◆ Front-end code change data
::::
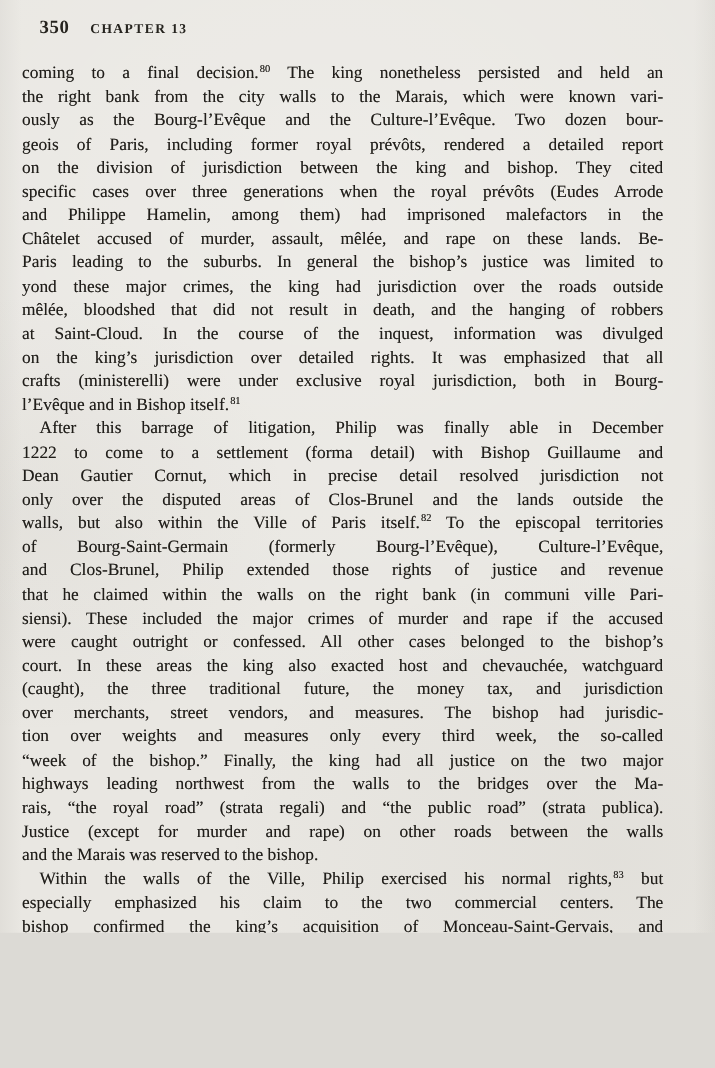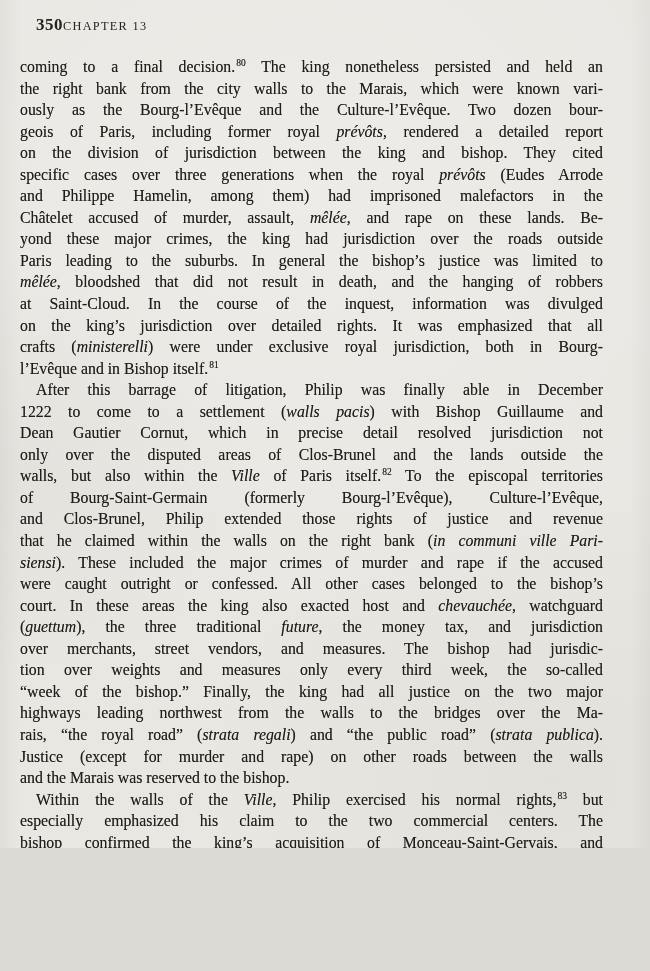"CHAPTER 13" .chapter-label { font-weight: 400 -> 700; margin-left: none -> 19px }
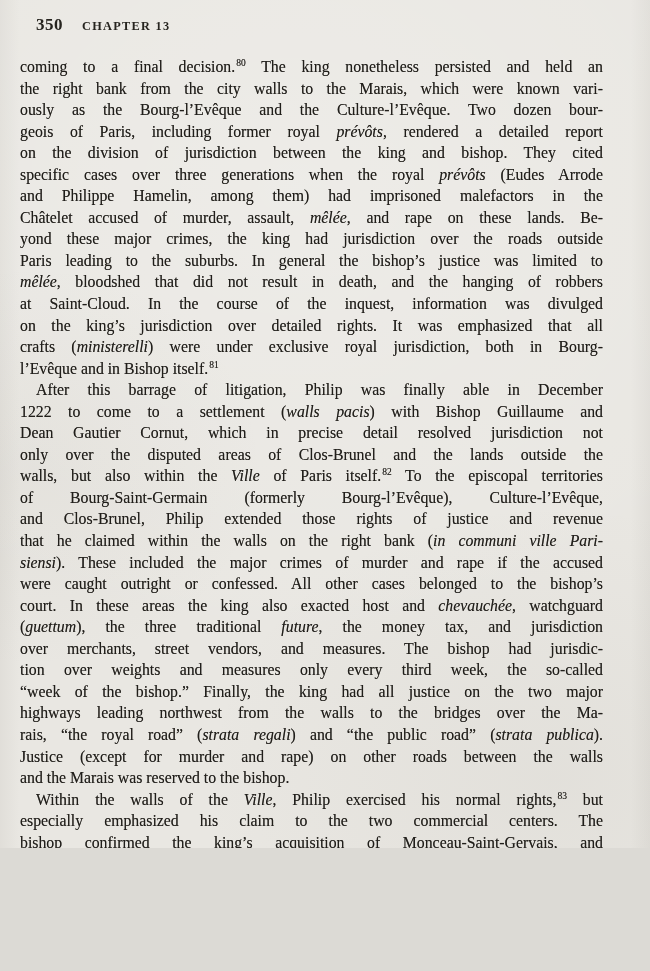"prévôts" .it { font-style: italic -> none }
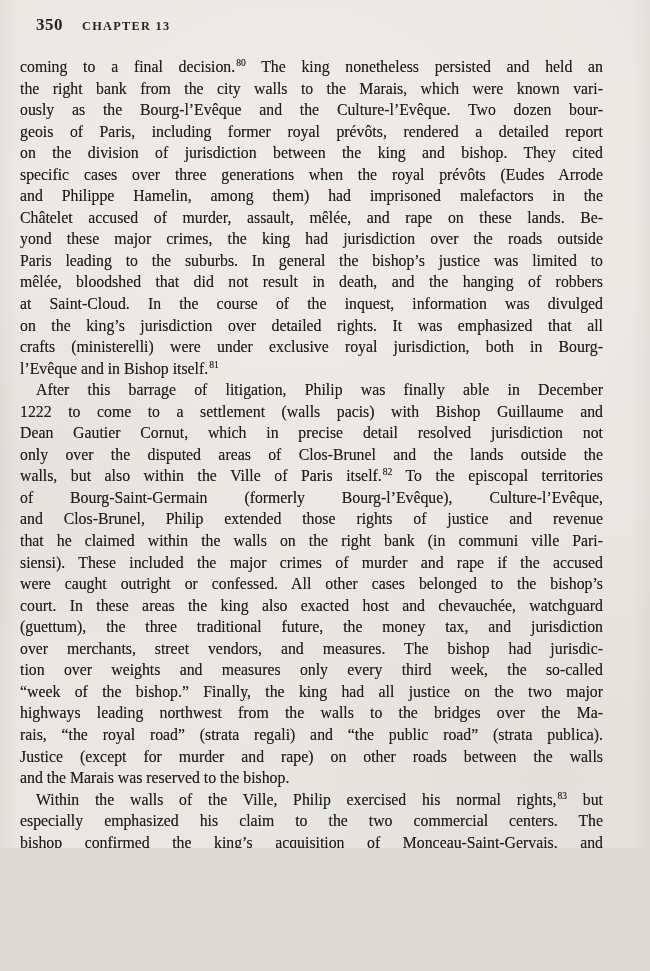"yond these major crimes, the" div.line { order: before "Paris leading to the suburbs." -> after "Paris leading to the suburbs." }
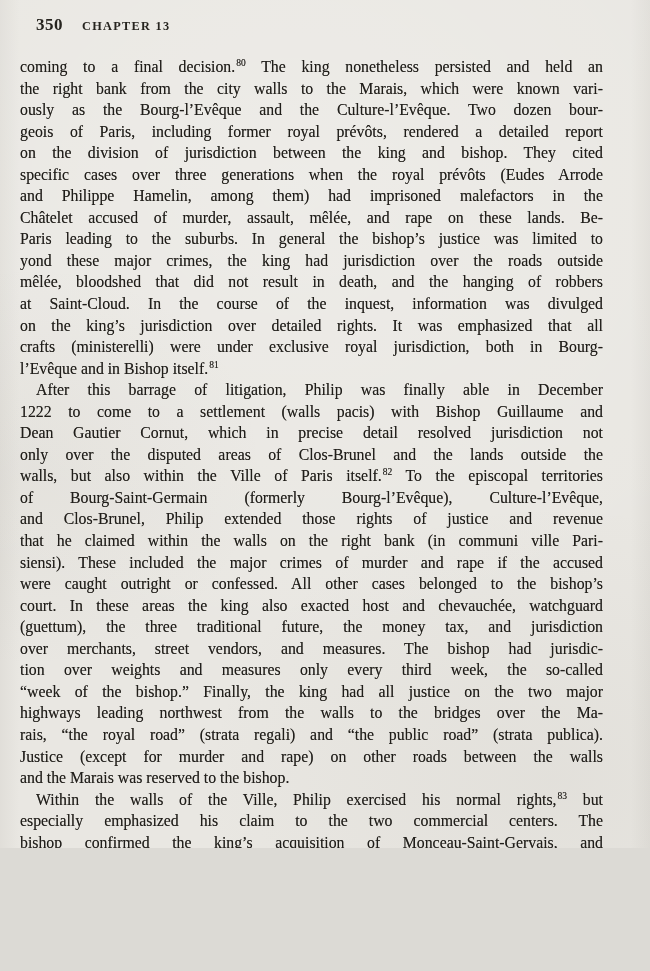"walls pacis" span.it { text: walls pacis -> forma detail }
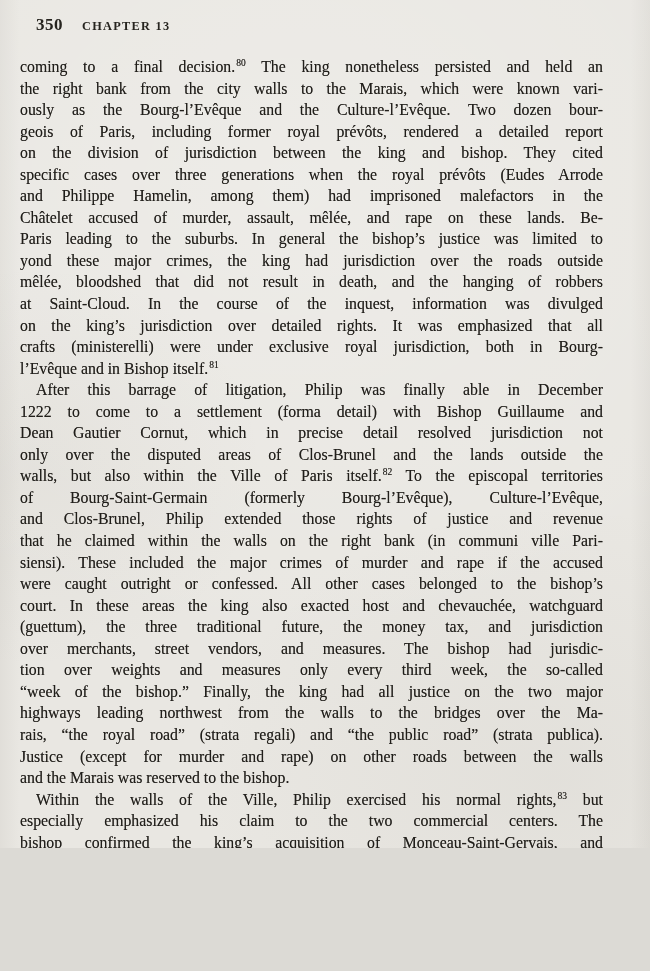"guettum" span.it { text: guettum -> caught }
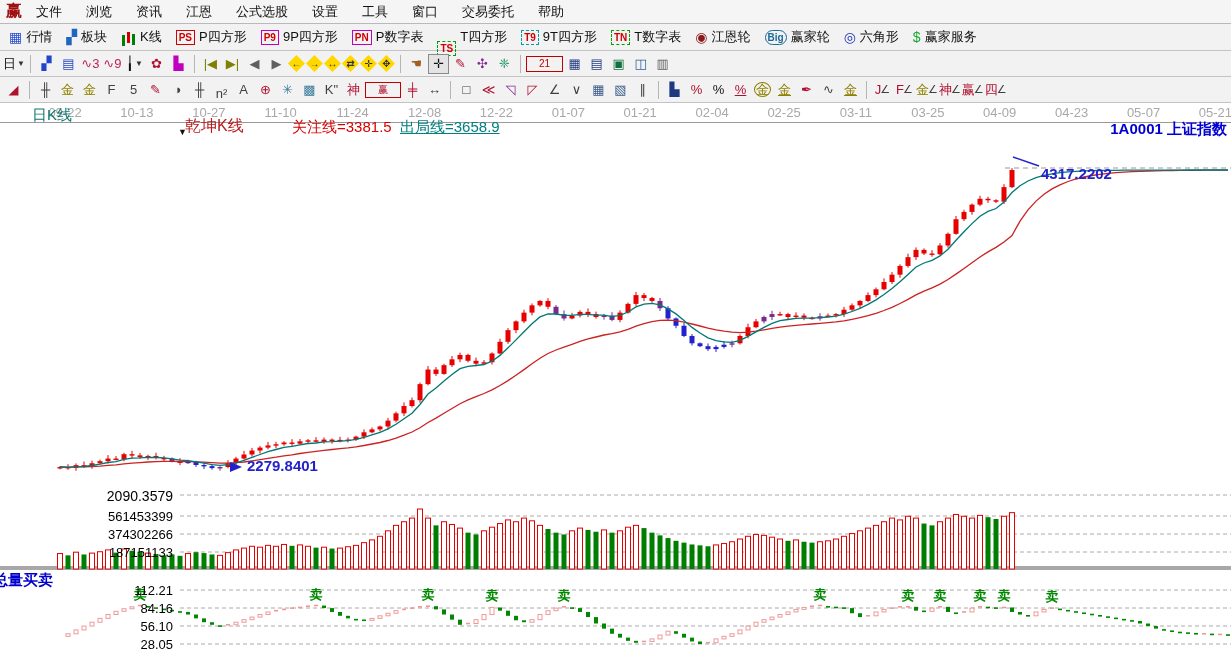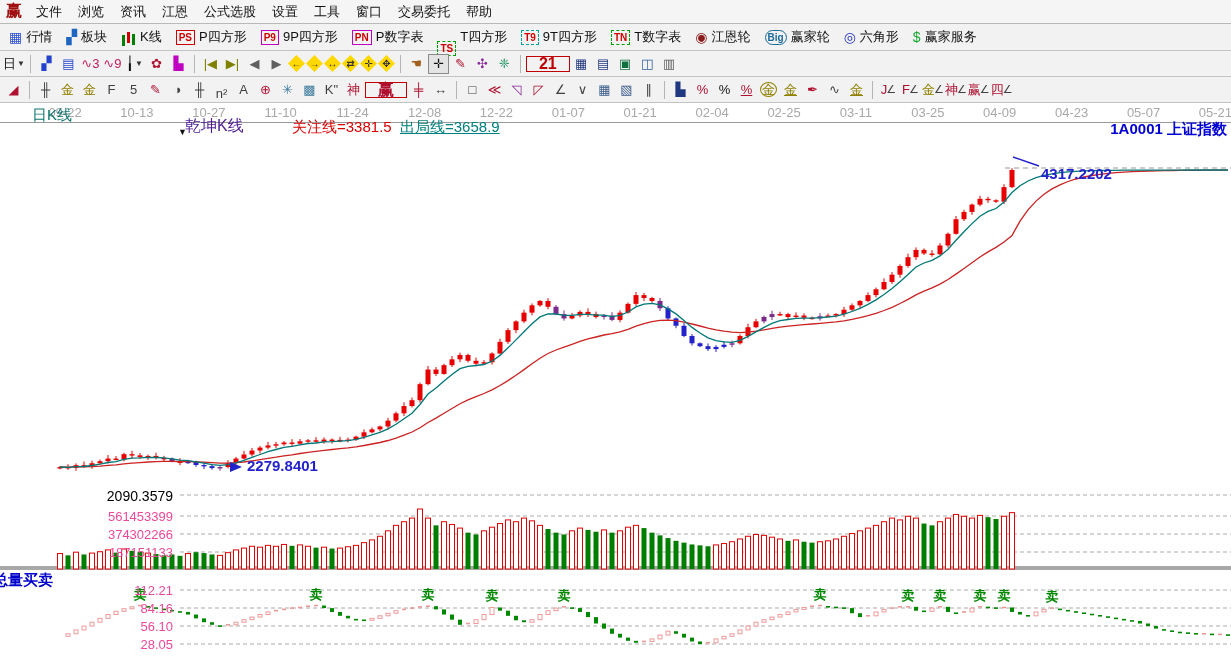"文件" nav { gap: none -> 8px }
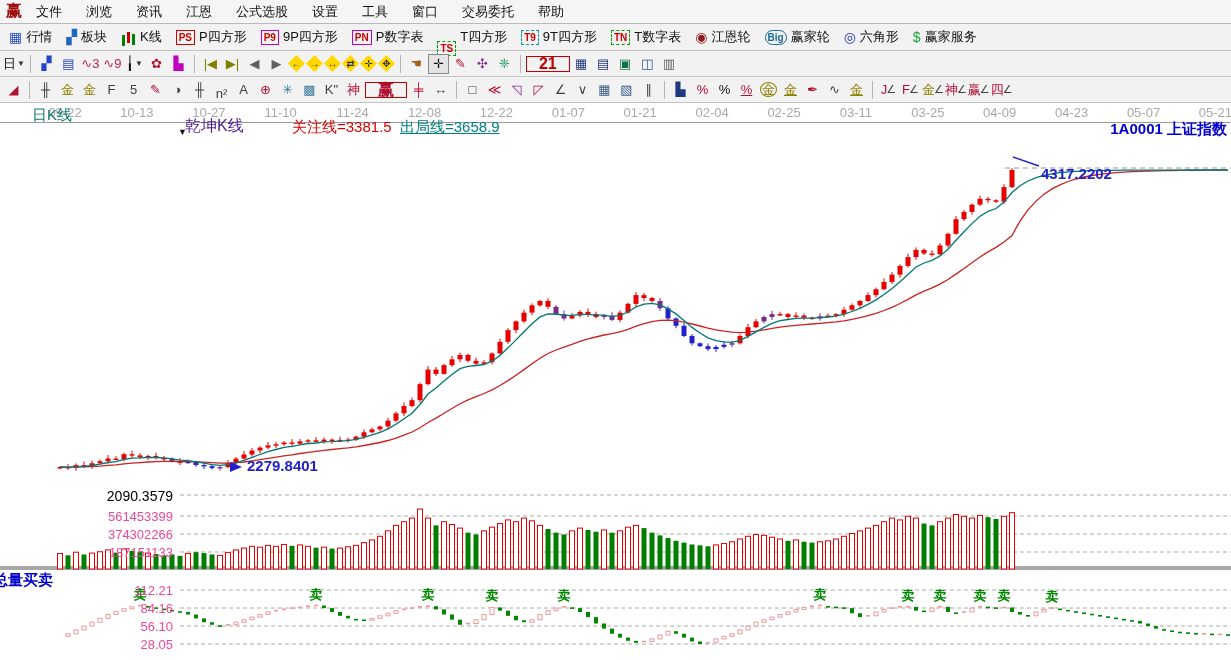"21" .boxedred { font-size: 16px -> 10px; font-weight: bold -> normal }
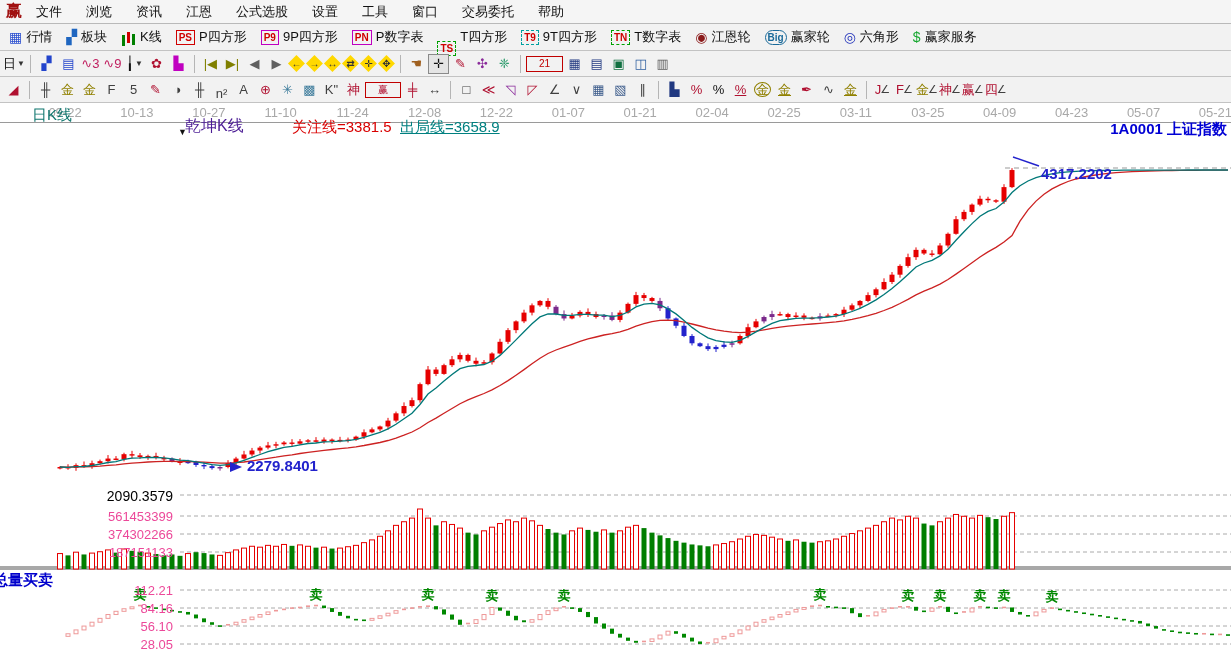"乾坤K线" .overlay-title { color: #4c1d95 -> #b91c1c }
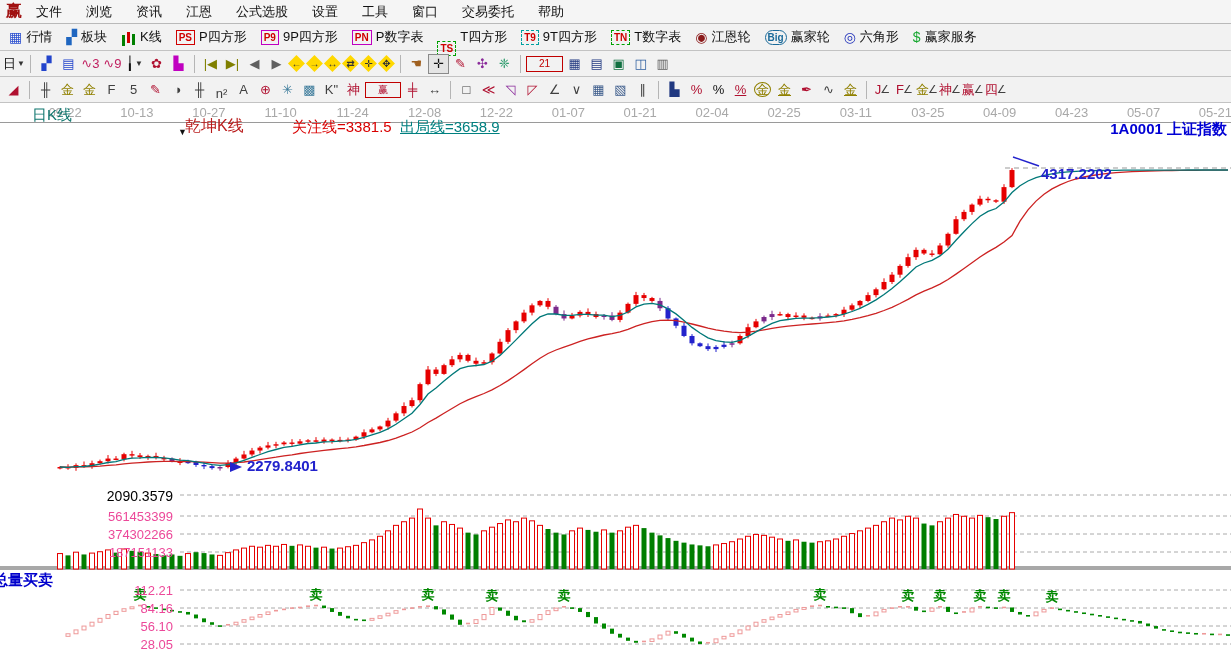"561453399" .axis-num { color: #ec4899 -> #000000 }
::::
◆ PROBLEM STATEMENT
Produce an exact copy of only those lines that run from the line with "gap: none ->" to the final line of the records, including both; exclude images.

◆ EXERCISE OUTPUT
"文件" nav { gap: none -> 8px }
"21" .boxedred { font-size: 16px -> 10px; font-weight: bold -> normal }
"乾坤K线" .overlay-title { color: #4c1d95 -> #b91c1c }
"561453399" .axis-num { color: #ec4899 -> #000000 }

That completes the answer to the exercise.